SOURCE DATA:
-=-=-=-=-

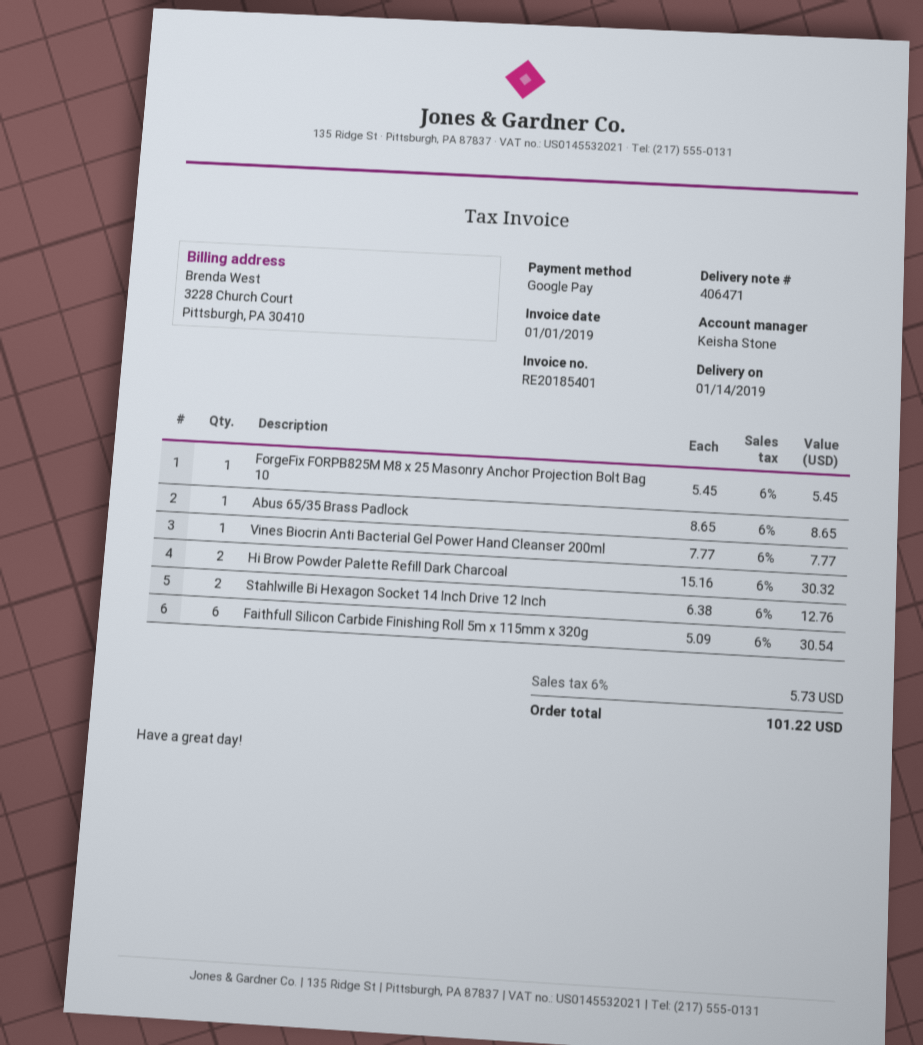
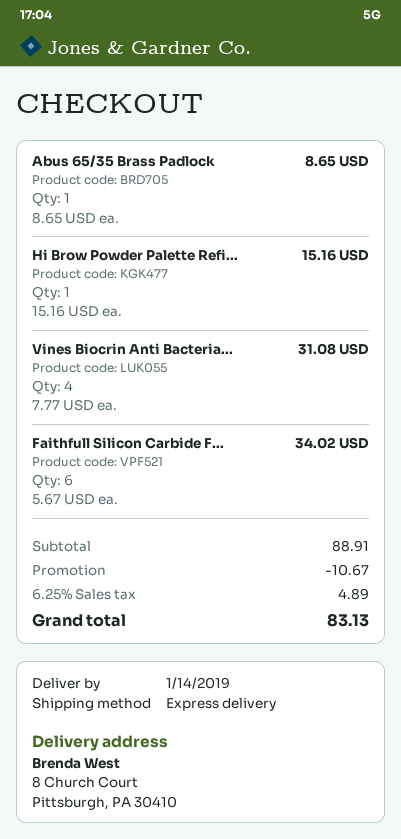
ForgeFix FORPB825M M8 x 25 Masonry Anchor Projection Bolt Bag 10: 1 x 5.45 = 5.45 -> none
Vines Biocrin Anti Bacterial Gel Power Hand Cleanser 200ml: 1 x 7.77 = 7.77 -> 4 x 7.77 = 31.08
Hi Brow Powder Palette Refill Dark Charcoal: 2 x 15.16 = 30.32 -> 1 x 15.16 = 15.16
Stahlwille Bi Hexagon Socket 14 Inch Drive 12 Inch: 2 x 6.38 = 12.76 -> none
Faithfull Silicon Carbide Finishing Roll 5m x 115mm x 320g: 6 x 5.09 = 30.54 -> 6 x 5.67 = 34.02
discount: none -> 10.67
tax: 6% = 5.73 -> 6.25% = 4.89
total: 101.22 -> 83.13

-=-=-=-=-

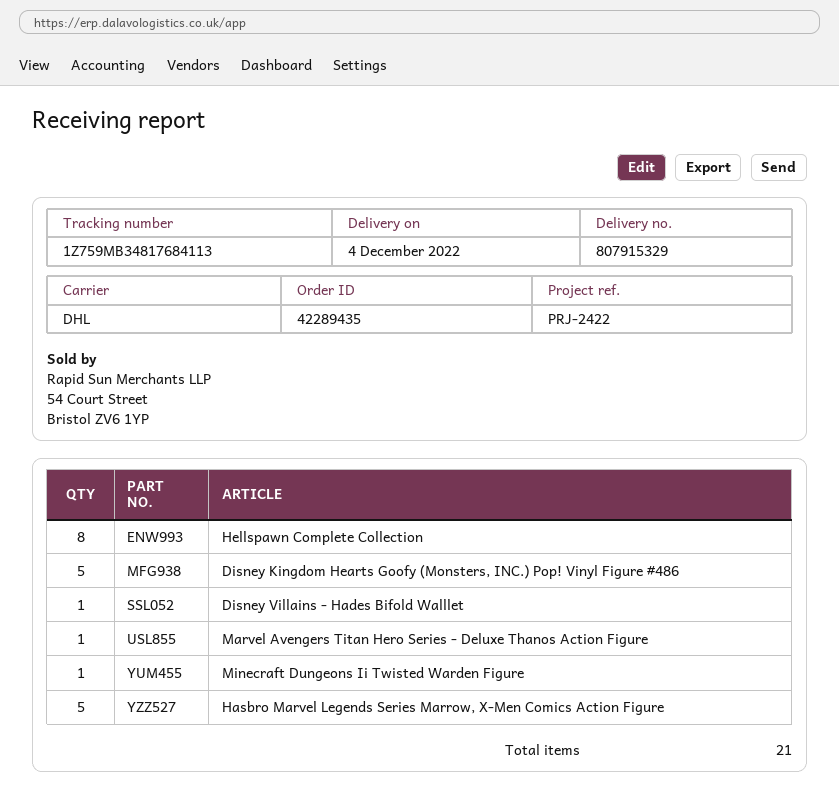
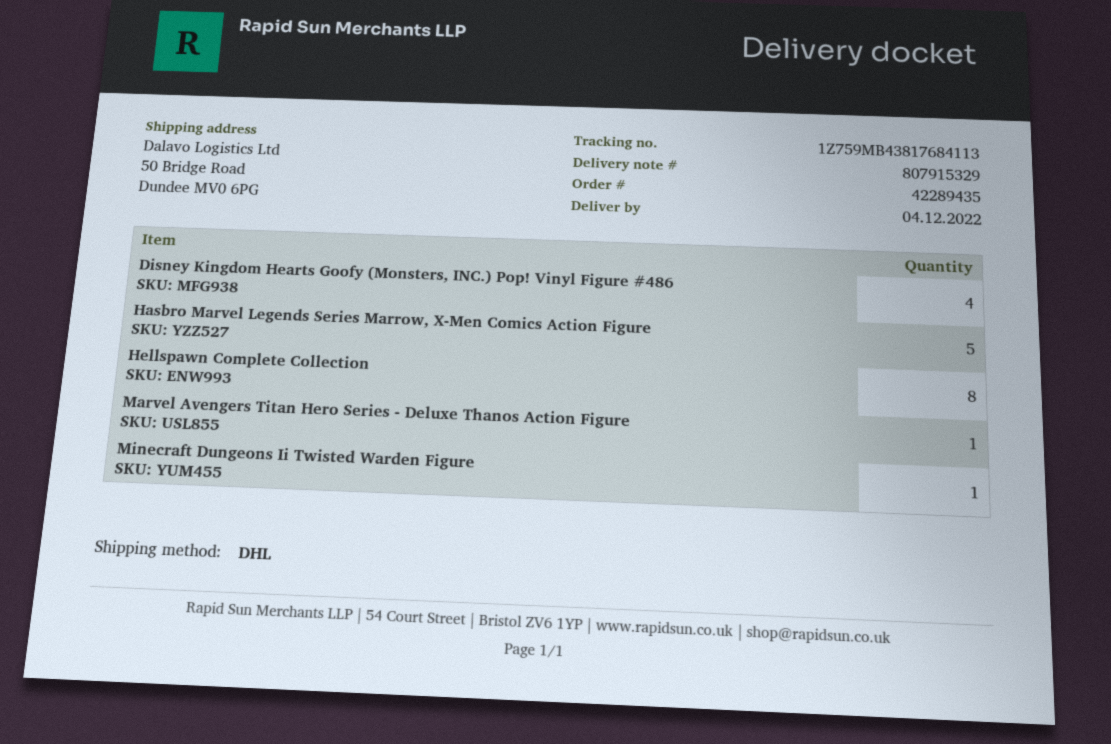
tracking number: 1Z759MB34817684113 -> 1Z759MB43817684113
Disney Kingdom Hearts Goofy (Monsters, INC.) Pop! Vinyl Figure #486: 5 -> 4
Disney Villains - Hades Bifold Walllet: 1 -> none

-=-=-=-=-

WHAT TO PRODUCE: Print the lines above from the one with "Disney Kingdom Hearts" through the one with "Disney Villains - Hades", both included, exactly as written and nothing more.

SOLUTION TO THIS PROBLEM:
Disney Kingdom Hearts Goofy (Monsters, INC.) Pop! Vinyl Figure #486: 5 -> 4
Disney Villains - Hades Bifold Walllet: 1 -> none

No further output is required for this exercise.